Bartender Arrested For Serving Drunk Man Who Left The Bar & Fatally Shot 8 People

Lindsey Glass allegedly continued to serve Spencer Hight alcoholic beverages after he spun a knife on the bar.

May 07, 2019

Photo by: Mug shot of Lindsey Glass [Collin County Sheriff’s Office]

Mug shot of Lindsey Glass [Collin County Sheriff’s Office]

By: Catherine Townsend

PLANO, TX — The Texas bartender who allegedly served alcohol to a man who later fatally shot eight people, including his wife, has been arrested.

Lindsey Glass, 27, has been charged with violating the Texas Alcoholic Beverage Code’s restrictions on “sale to certain persons,” according to records obtained by People.

The charges filed against Glass relate to alleged criminal negligence in serving alcohol to a known alcoholic, a mentally unstable person, or someone who is already heavily intoxicated.

The online complaint alleges Glass was working at a bar called the Local Public House in Plano on September 10, 2017. During her shift, according to the complaint, she served 32-year-old Spencer Hight.

According to a report from the Texas Alcoholic Beverage Commission cited by The Dallas Morning News, Hight visited the bar twice that afternoon and had five drinks. While drinking at the location, he was seen on surveillance video pulling out a long knife, which he spun on the bar.

Security video showed Spencer Hight spinning a knife on the bar at the Local Public House in Plano, Texas.

Photo by: Spencer Hight [ABC 8/screenshot]

Spencer Hight [ABC 8/screenshot]

Security video showed Spencer Hight spinning a knife on the bar at the Local Public House in Plano, Texas.

Glass allegedly continued to serve Hight alcoholic beverages after he took out the knife — and a gun — and after she texted another bartender, Timothy Banks, about Hight's bizarre behavior, saying that Hight was "drunk and being weird."

One text allegedly read: “Spencer has a big knife on the bar and is spinning it and just asked for his tab and said I have to go do some dirty work … Psychoooooooo.”

Banks reportedly came into the bar and confronted Hight, escorting him to his car and telling him to put the knife and gun away. According to the report, Hight drove away but Banks and Glass were still concerned, so called 911.

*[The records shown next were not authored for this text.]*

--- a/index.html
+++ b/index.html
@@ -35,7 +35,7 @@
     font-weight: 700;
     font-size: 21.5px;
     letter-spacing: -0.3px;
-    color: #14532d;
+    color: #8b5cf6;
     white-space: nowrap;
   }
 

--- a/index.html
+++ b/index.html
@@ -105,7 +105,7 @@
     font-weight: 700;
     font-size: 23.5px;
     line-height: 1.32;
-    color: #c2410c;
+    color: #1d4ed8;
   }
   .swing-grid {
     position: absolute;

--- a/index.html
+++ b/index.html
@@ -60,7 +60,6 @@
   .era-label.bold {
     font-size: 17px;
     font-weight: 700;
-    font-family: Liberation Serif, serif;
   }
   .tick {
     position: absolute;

After leaving the Local Public House, Hight drove to the residence where his estranged wife, Meredith Hight, was hosting a cookout and football party with friends.

Spencer and Meredith were in the process of divorcing, and the Cowboys football party was the first event she had hosted on her own.

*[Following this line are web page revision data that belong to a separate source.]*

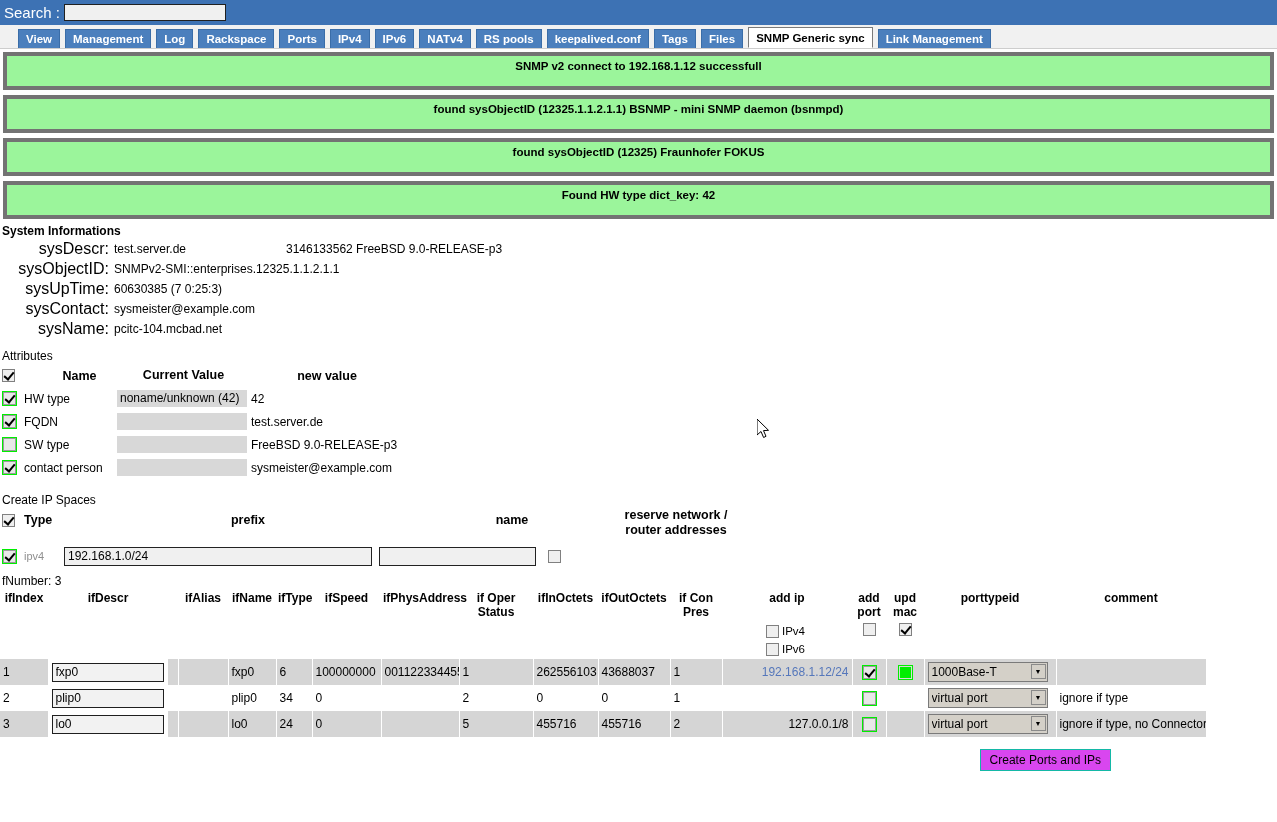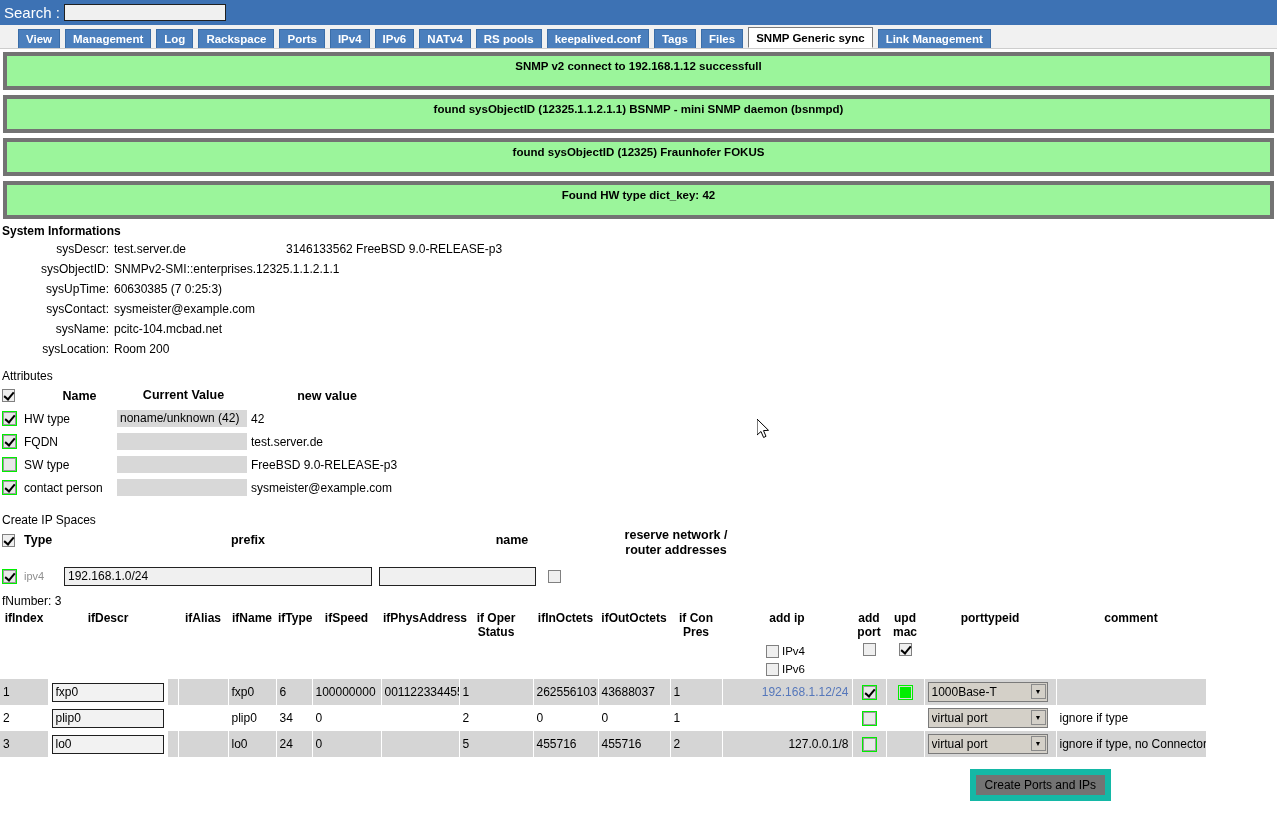--- a/index.html
+++ b/index.html
@@ -92,7 +92,7 @@
   
   .sysinfo { margin-left:2px; }
   .sysrow { display:flex; height:20px; align-items:center; }
-  .syskey { width:112px; text-align:right; padding-right:5px; font-size:12px; white-space:nowrap; }
+  .syskey { width:112px; text-align:right; padding-right:5px; font-size:16px; white-space:nowrap; }
   .sysval { font-size:12px; white-space:pre; }
   .sysval .descr-name { display:inline-block; width:172px; }
 

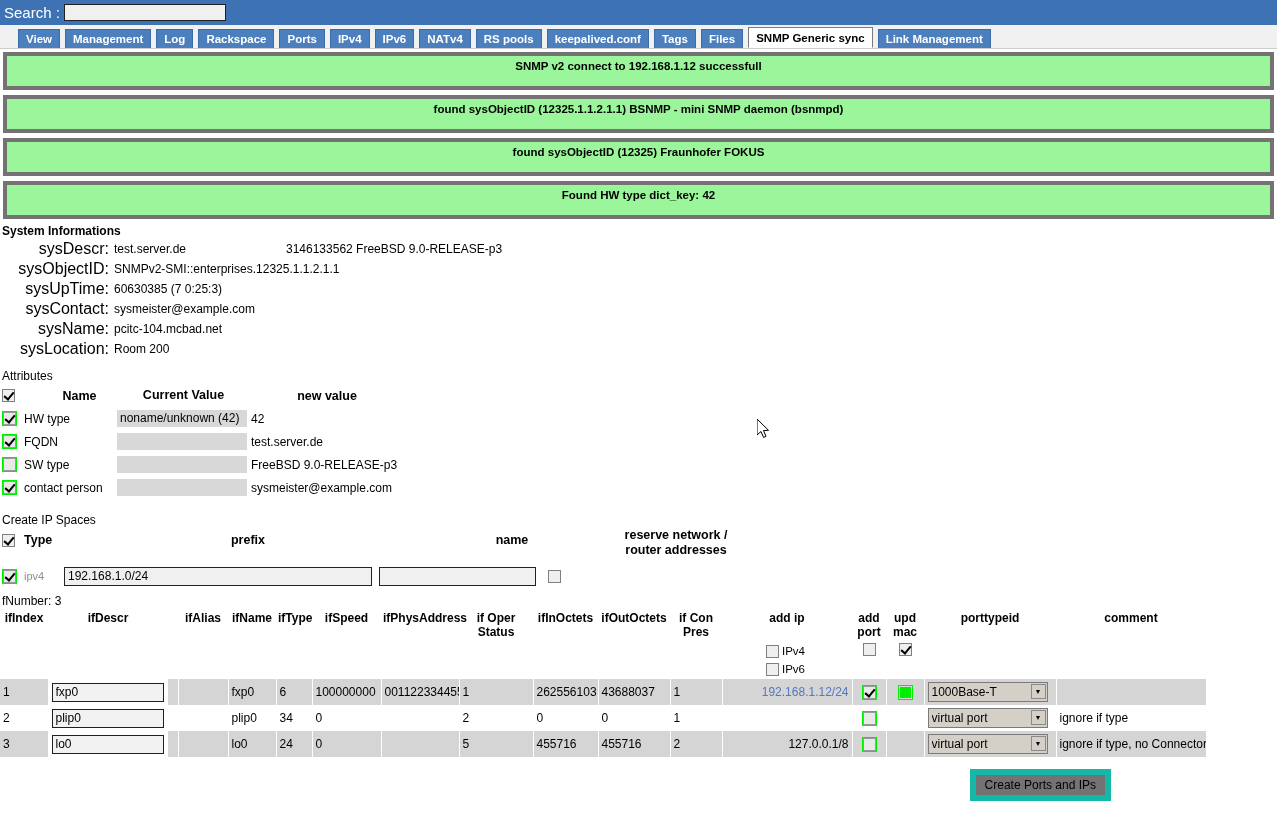--- a/index.html
+++ b/index.html
@@ -300,10 +300,6 @@
     <div class="sysrow">
       <div class="syskey">sysName:</div>
       <div class="sysval">pcitc-104.mcbad.net</div>
-    </div>
-    <div class="sysrow">
-      <div class="syskey">sysLocation:</div>
-      <div class="sysval">Room 200</div>
     </div>
   </div>
 

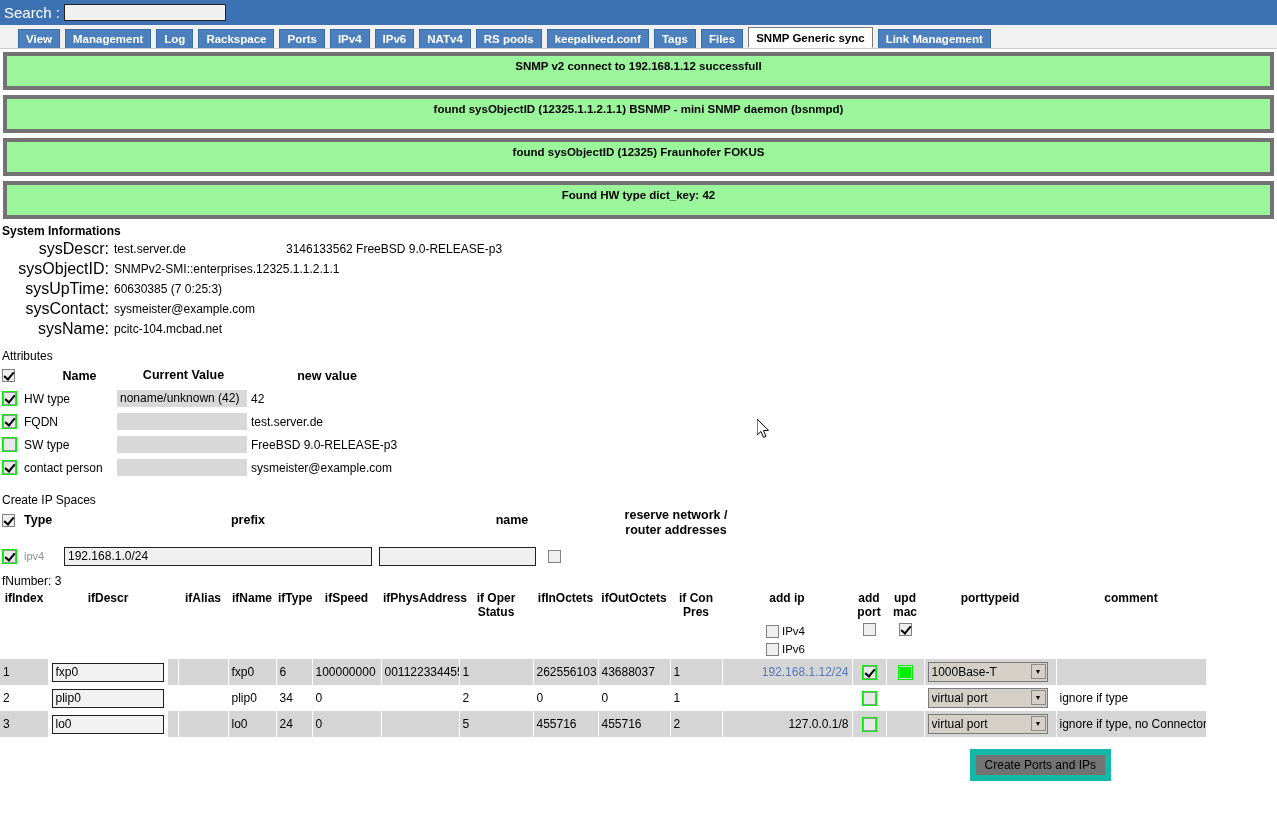--- a/index.html
+++ b/index.html
@@ -234,8 +234,8 @@
   
   .footer { margin-top:12px; text-align:right; padding-right:166px; }
   .btn {
-    background:#737373;
-    border:6px solid #14b8a6;
+    background:#d946ef;
+    border:1px solid #14b8a6;
     font-family:"Liberation Sans", sans-serif;
     font-size:12px;
     padding:3px 9px;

He fatally shot Meredith and seven others before being shot dead by police. It's alleged that Spencer had a history of abusing Meredith and that he also dealt with a drinking problem.

In addition to Meredith, the deceased victims were Rion Morgan, 31; Anthony "Tony" Cross, 33; James Dunlop, 29; Olivia Deffner, 24; Darryl Hawkins, 22; Myah Bass, 28; and 25-year-old Caleb Edwards.

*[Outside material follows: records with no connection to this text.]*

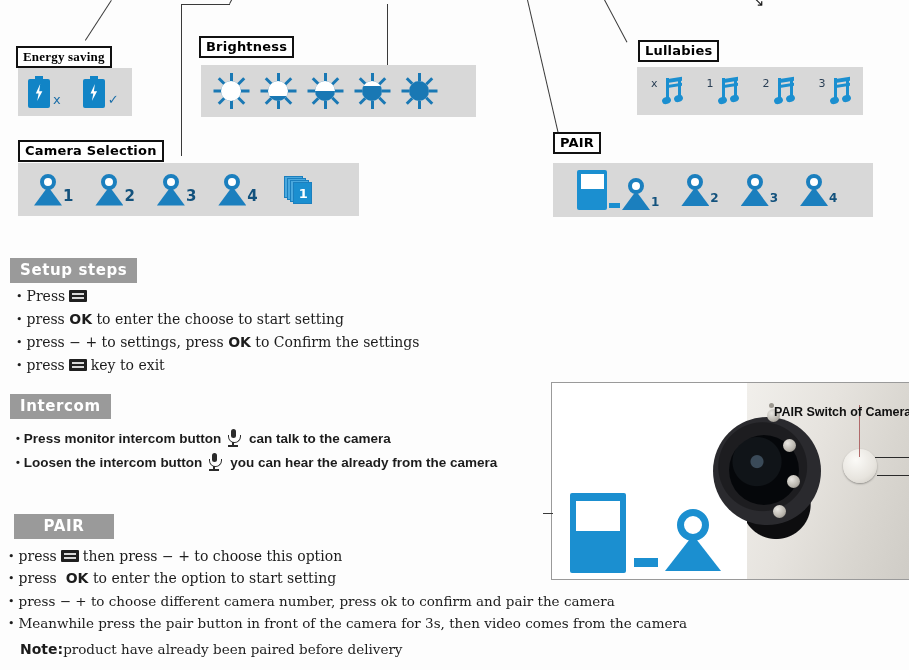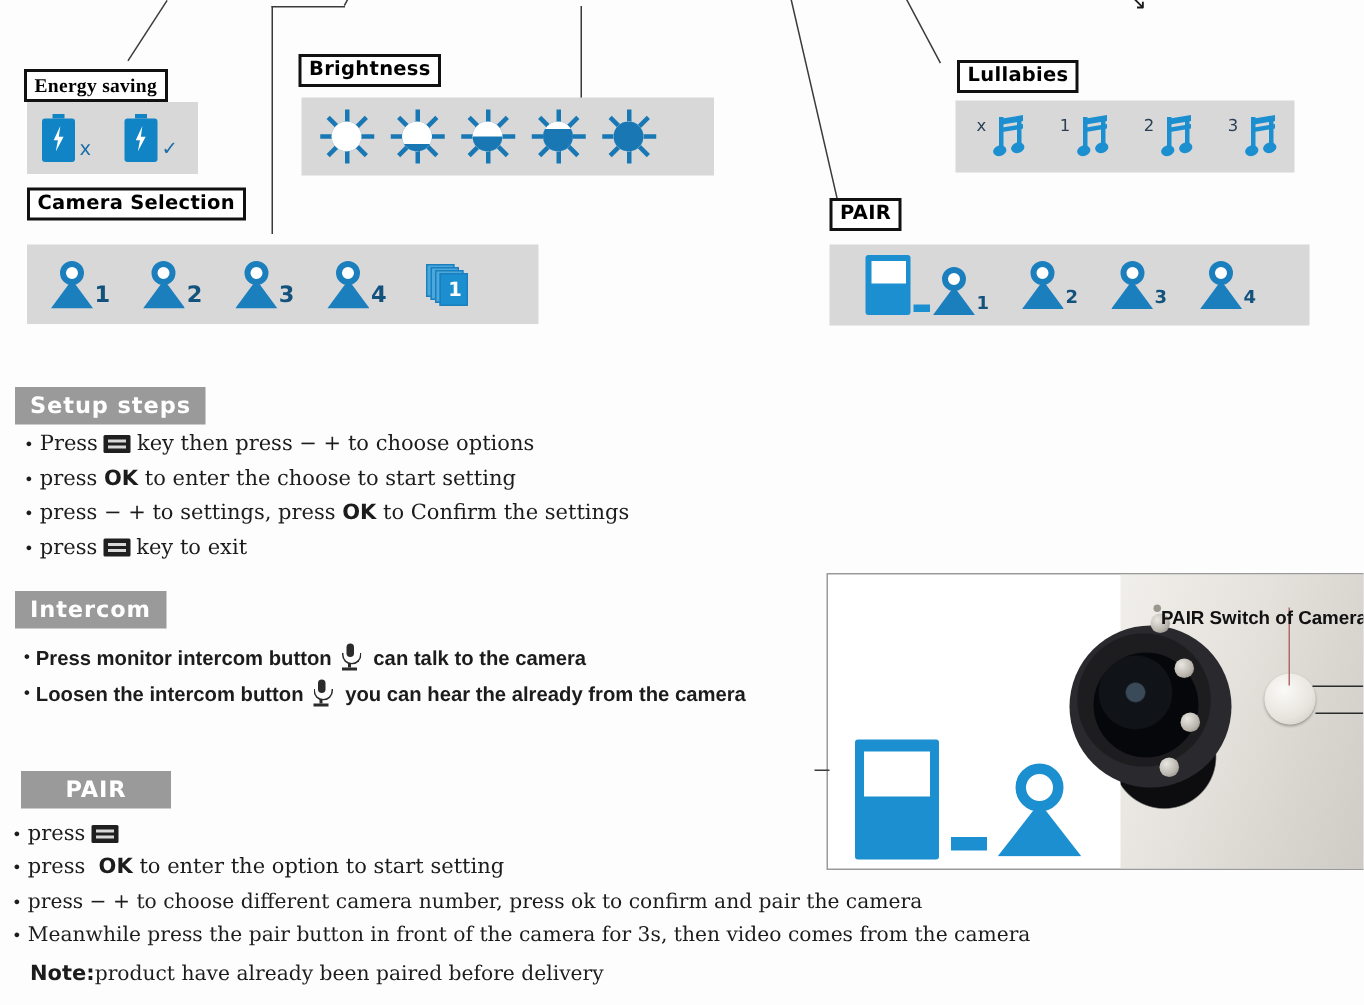--- a/index.html
+++ b/index.html
@@ -306,7 +306,7 @@
     </div>
   </div>
 
-  <div class="cap" style="left:18px;top:125px;"><span>Camera Selection</span></div>
+  <div class="cap" style="left:18px;top:140px;"><span>Camera Selection</span></div>
   <div class="strip" style="left:18px;top:163px;width:325px;height:53px;padding-left:16px;gap:22px;">
     <div style="display:flex;">
       <div class="person">

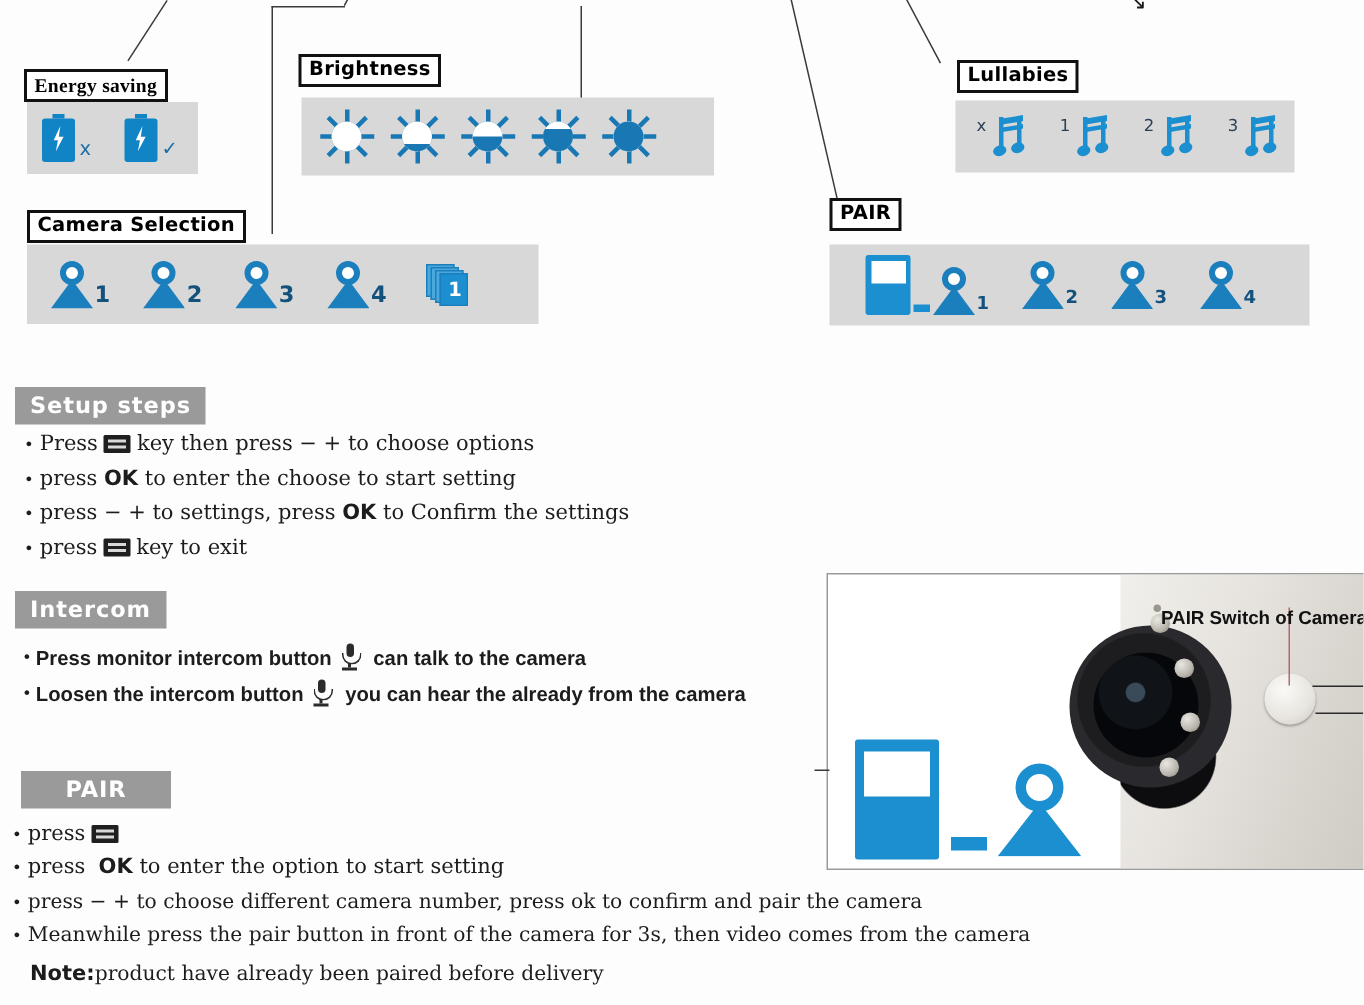--- a/index.html
+++ b/index.html
@@ -391,7 +391,6 @@
     <span class="bullet">•</span>
     <span>Press</span>
     <span class="menukey"></span>
-    <span>key then press −  + to choose options</span>
   </div>
   <div class="line" style="left:16px;top:311px;">
     <span class="bullet">•</span>

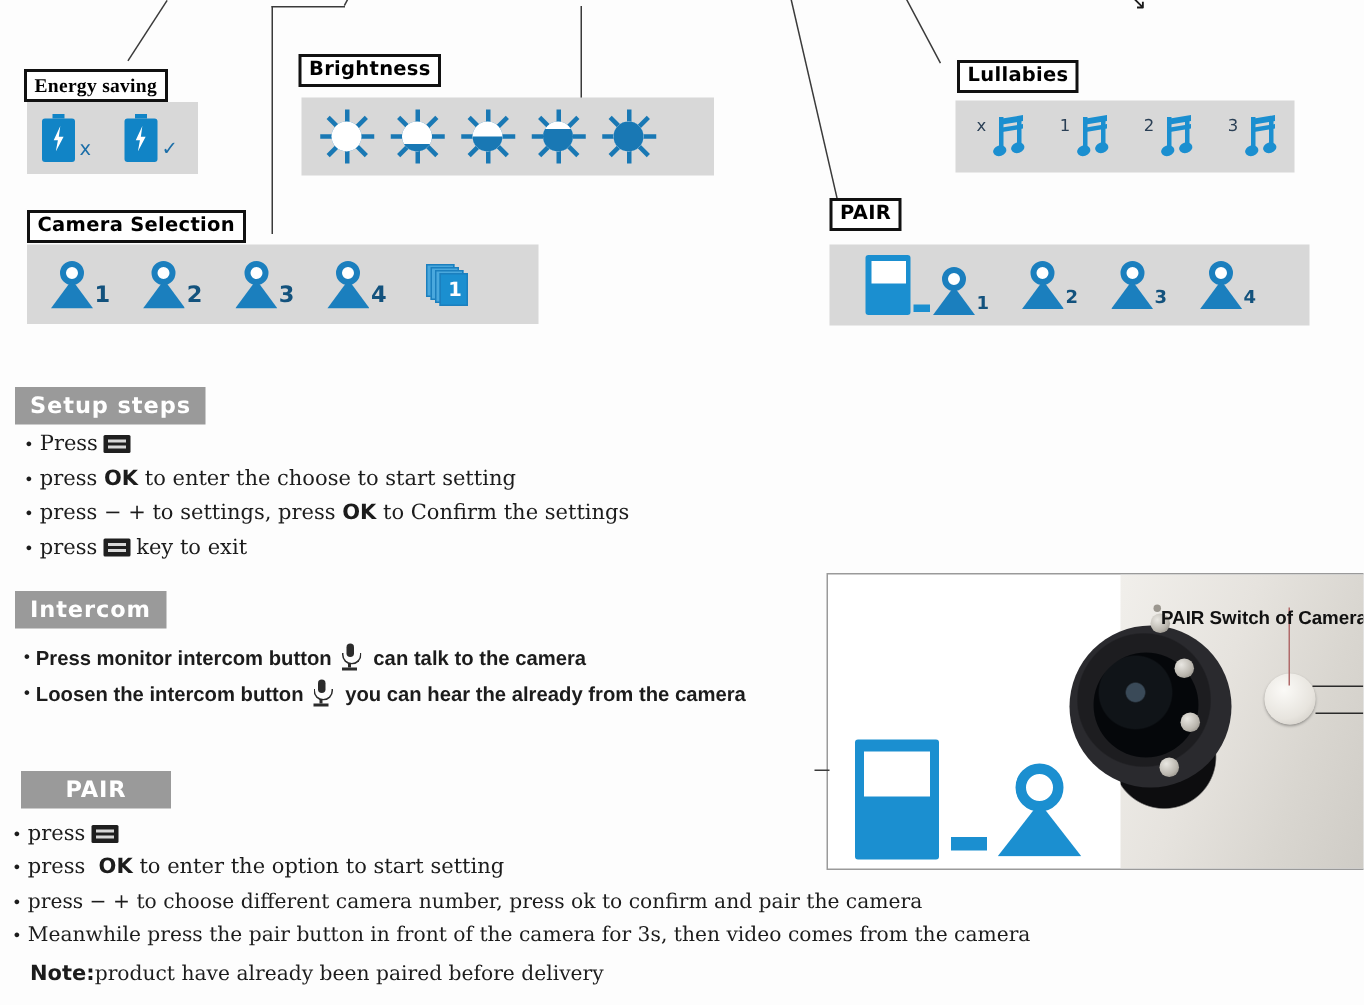--- a/index.html
+++ b/index.html
@@ -444,6 +444,7 @@
     <span class="bullet">•</span>
     <span>press</span>
     <span class="menukey"></span>
+    <span>then press −  +  to choose this option</span>
   </div>
   <div class="line" style="left:8px;top:570px;">
     <span class="bullet">•</span>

The toxicology report showed that Hight was four times over the legal limit at the time of the murders.

If found guilty, Glass faces up to a year in jail and $500 in fines.

Scott Palmer, Glass' lawyer, said in a statement to NBC News that the charges against his client have no merit.

"It is shameful of the Plano Police Department to go after the person who was vital in trying to stop the horrific events of that evening," Palmer said. "When Lindsey went to work on September 10, 2017 there was no suggestion that her life would change forever — certainly no suggestion that (Spencer) Hight would do something to forever change Lindsey's life. But as the events of that evening slowly unfolded into a gory and tragic climax, Lindsey stands as the only person who tried to stop Spencer Hight. To prosecute her for her acts that night is wrong. Lindsey Glass is the person who called 911. Not only did she know Spencer, but she was friends with Meredith and was supposed to be at the party that evening.”

Last year, some of the victims' relatives filed a civil lawsuit against the bar and Glass in which they accused her of being negligent in serving Hight. The lawsuit was later dropped.

In a settlement with the Texas Alcoholic Beverage Commission, the Local Public House agreed to give up its liquor license in 2018, according to The Dallas Morning News.